How to complete this task:
Give back, word for word, only the lines from the opening of the records through the one with "Lapis Lazuli Towers: 2". Pictures stay out.

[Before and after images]

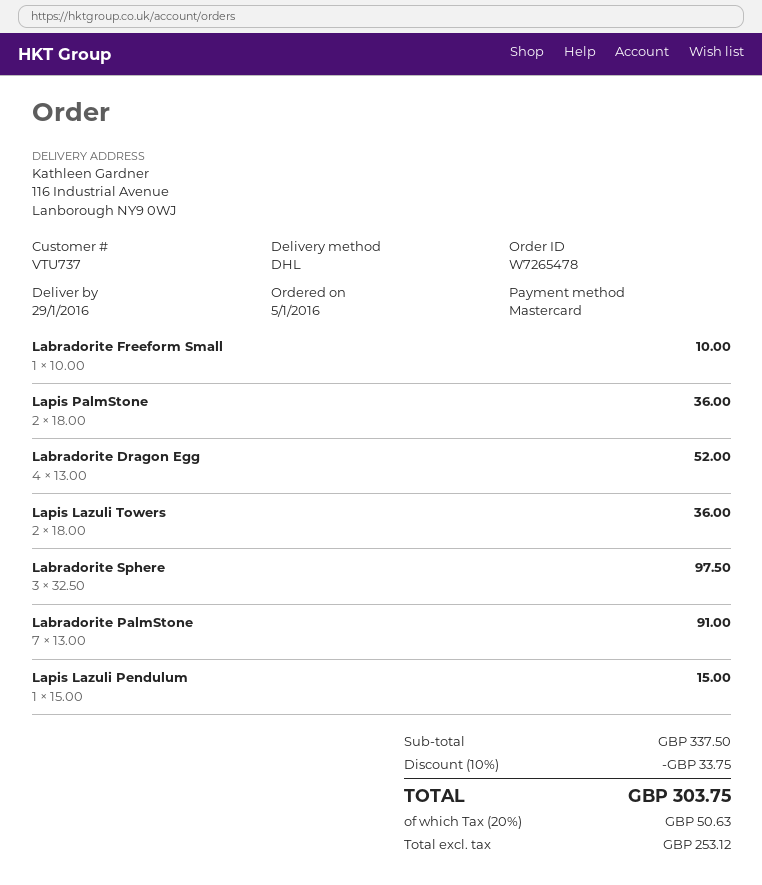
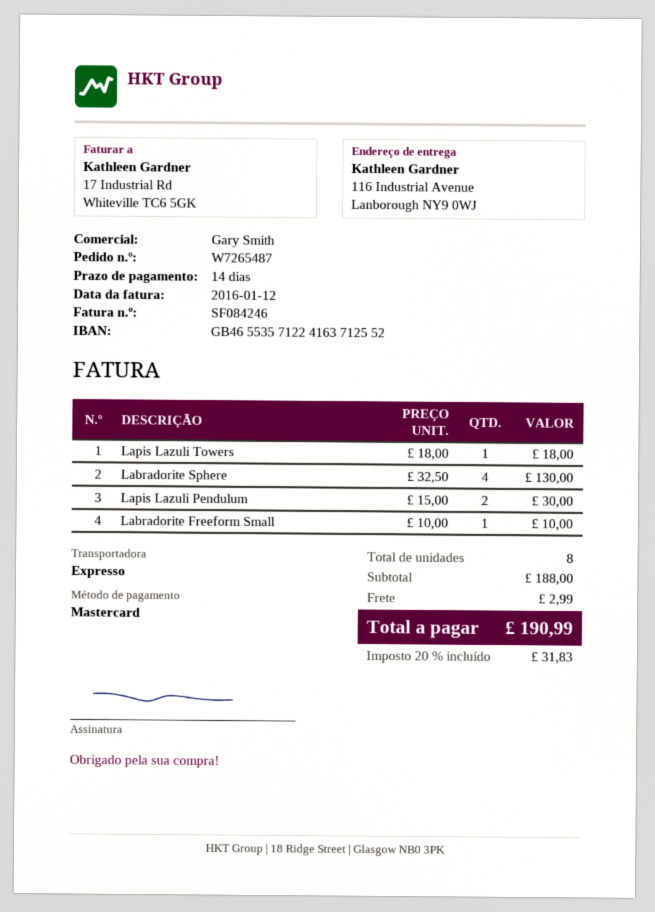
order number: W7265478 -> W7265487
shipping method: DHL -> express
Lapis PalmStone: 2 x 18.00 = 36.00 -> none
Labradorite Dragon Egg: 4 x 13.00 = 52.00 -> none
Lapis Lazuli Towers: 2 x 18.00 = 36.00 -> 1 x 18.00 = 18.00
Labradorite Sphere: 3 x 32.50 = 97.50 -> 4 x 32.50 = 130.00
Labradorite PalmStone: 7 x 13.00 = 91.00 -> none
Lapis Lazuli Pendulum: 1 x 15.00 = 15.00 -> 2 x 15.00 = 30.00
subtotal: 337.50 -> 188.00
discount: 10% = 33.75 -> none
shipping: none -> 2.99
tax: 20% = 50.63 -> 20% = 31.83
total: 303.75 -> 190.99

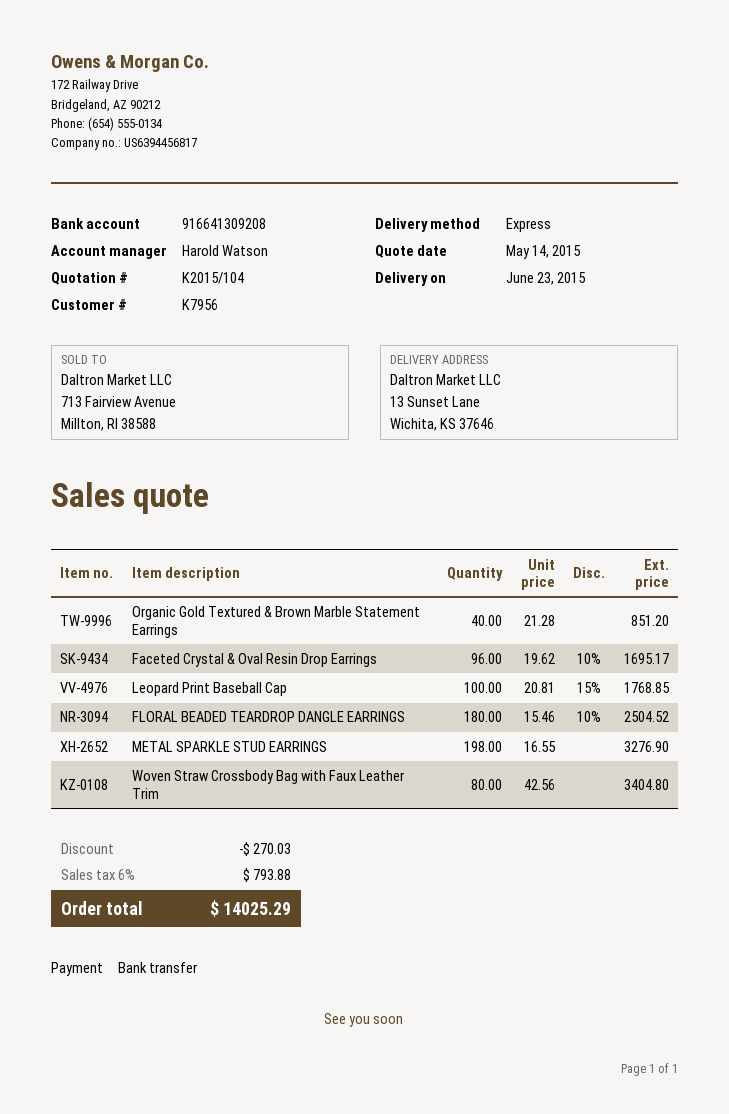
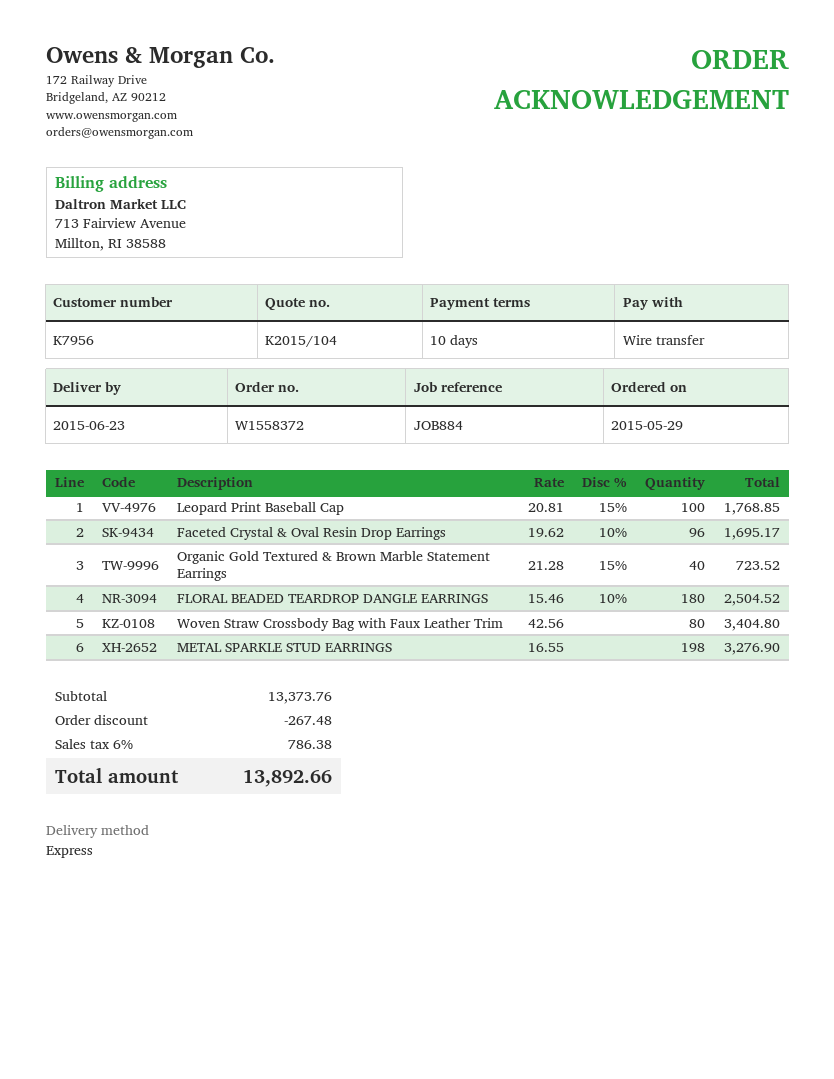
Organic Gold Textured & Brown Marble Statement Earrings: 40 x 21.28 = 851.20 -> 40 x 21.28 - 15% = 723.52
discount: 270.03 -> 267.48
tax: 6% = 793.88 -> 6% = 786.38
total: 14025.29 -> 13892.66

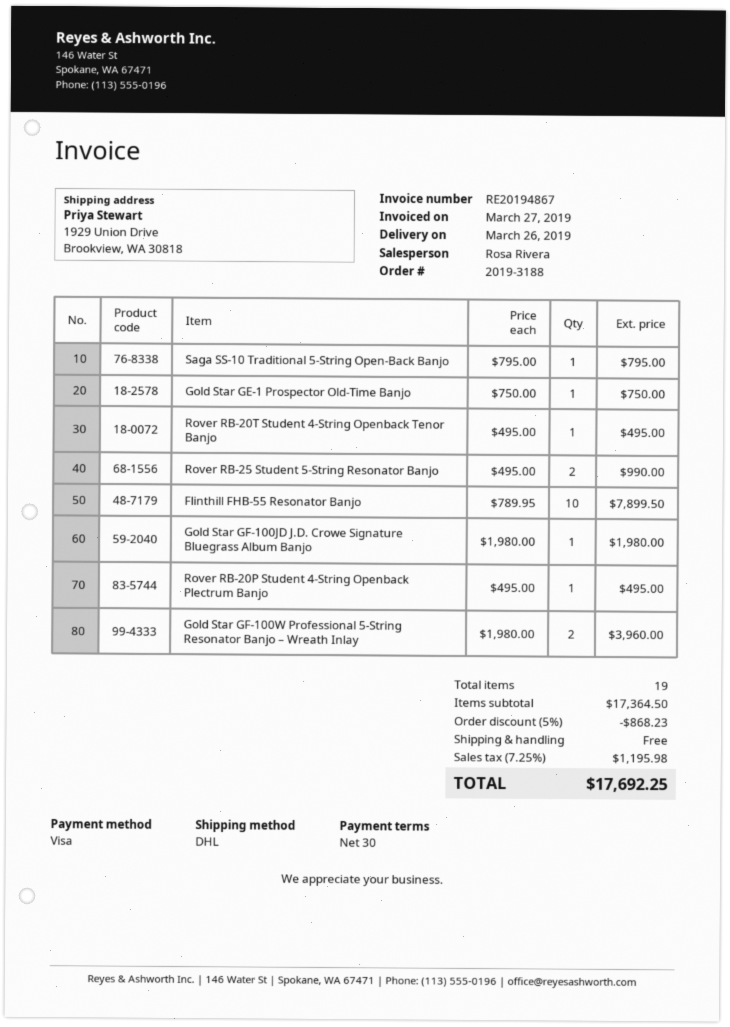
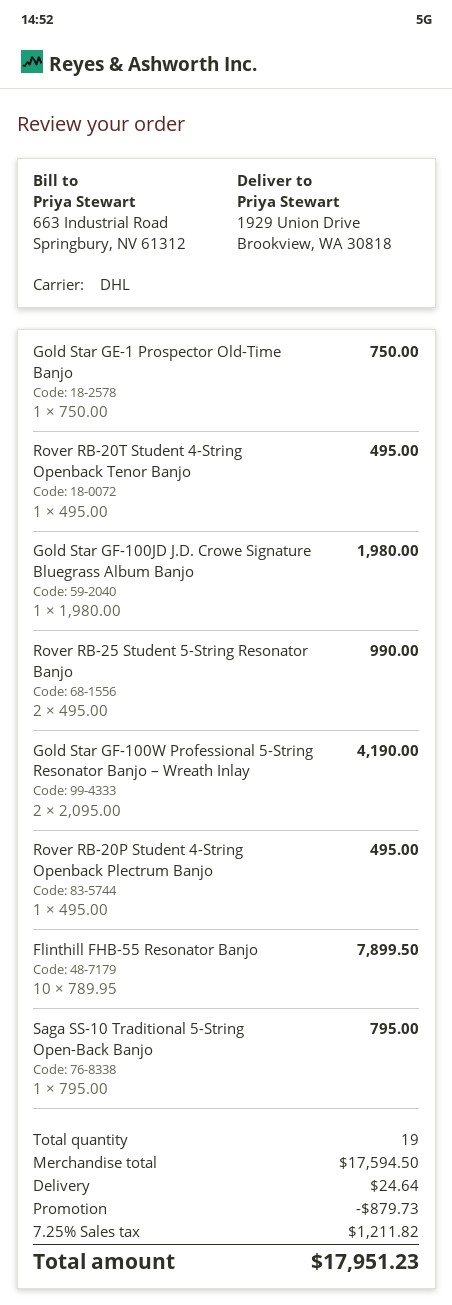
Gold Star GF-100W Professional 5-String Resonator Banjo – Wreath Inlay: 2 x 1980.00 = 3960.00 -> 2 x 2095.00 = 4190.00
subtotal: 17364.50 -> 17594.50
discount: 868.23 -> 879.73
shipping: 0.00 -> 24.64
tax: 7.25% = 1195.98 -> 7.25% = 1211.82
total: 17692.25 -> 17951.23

Response area:
order number: W7265478 -> W7265487
shipping method: DHL -> express
Lapis PalmStone: 2 x 18.00 = 36.00 -> none
Labradorite Dragon Egg: 4 x 13.00 = 52.00 -> none
Lapis Lazuli Towers: 2 x 18.00 = 36.00 -> 1 x 18.00 = 18.00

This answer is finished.